Data to use:
....
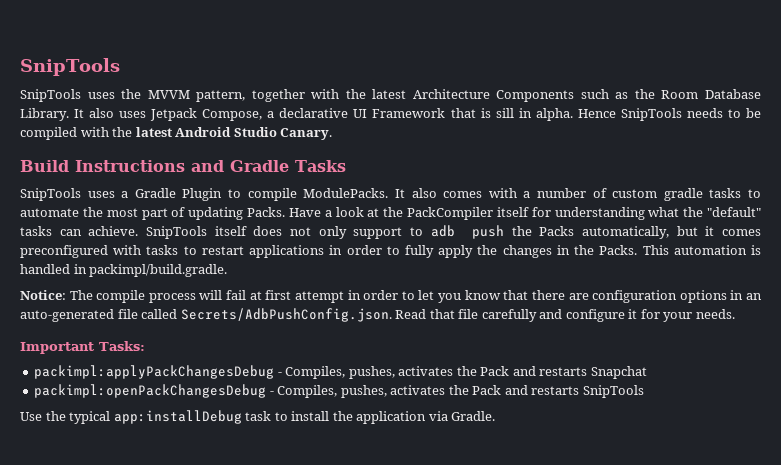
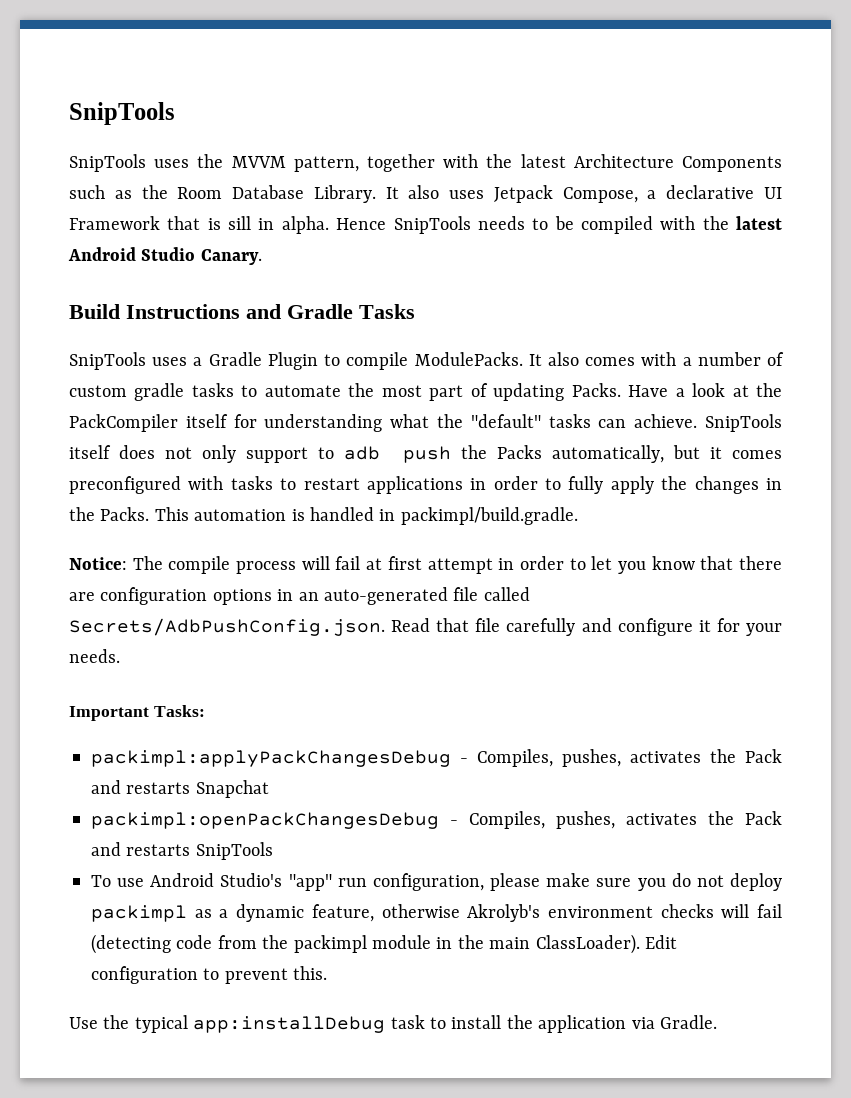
(644, 391) none -> [91,873,783,891] [91,904,782,922] [91,934,677,954] [91,966,328,984] // To use Android Studio's "app" run configuration, please make sure you do not deploy packimpl as a dynamic feature, otherwise Akrolyb's environment checks will fail (detecting code from the packimpl module in the main ClassLoader). Edit configuration to prevent this.

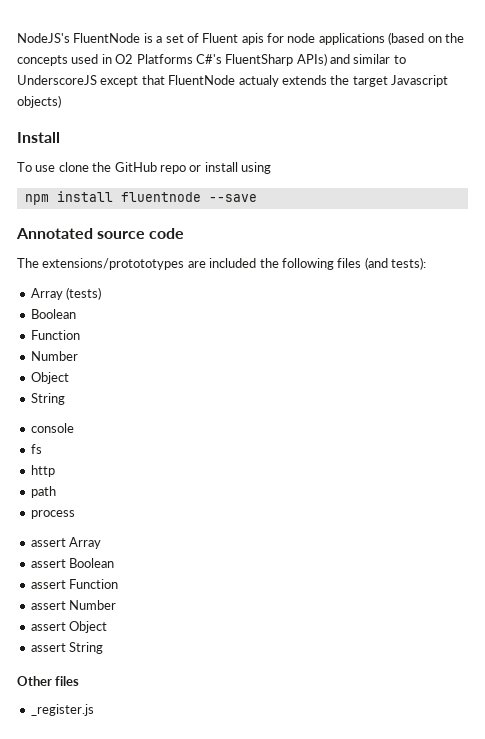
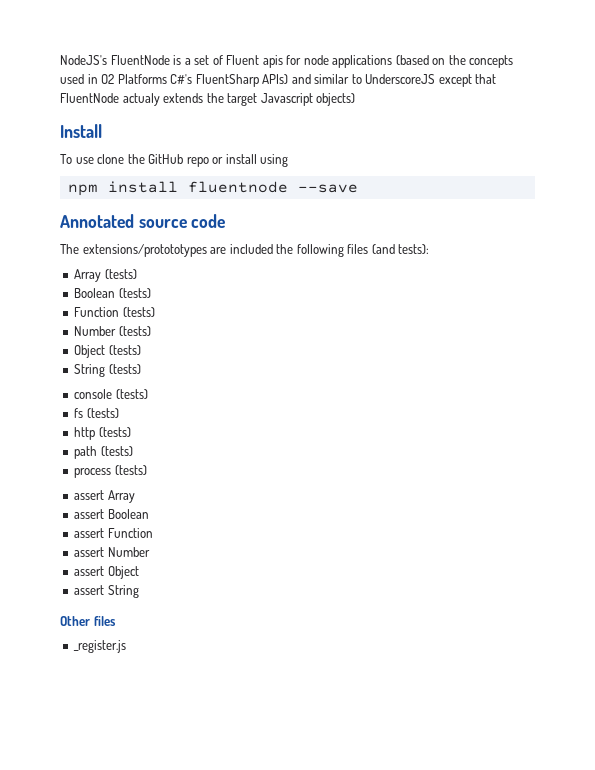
[30,330,80,340] [30,351,78,361] [30,372,69,384] [30,393,65,405] // Function // Number // Object // String -> [118,288,151,298] [74,307,155,317] [74,326,151,336] [74,345,141,358] [74,364,141,377] (tests) // Function (tests) // Number (tests) // Object (tests) // String (tests)
(74, 428) none -> [115,389,148,399] (tests)
(42, 449) none -> [86,408,119,418] (tests)
(55, 471) none -> [98,427,131,437] (tests)
(56, 492) none -> [100,446,133,456] (tests)
(75, 514) none -> [114,465,147,475] (tests)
....
What you need to do: In the records above, find the line containing "(42, 449) none -> [86,408,119,418] (tests)" and print it and every later line exactly, through the last one.

Worked solution:
(42, 449) none -> [86,408,119,418] (tests)
(55, 471) none -> [98,427,131,437] (tests)
(56, 492) none -> [100,446,133,456] (tests)
(75, 514) none -> [114,465,147,475] (tests)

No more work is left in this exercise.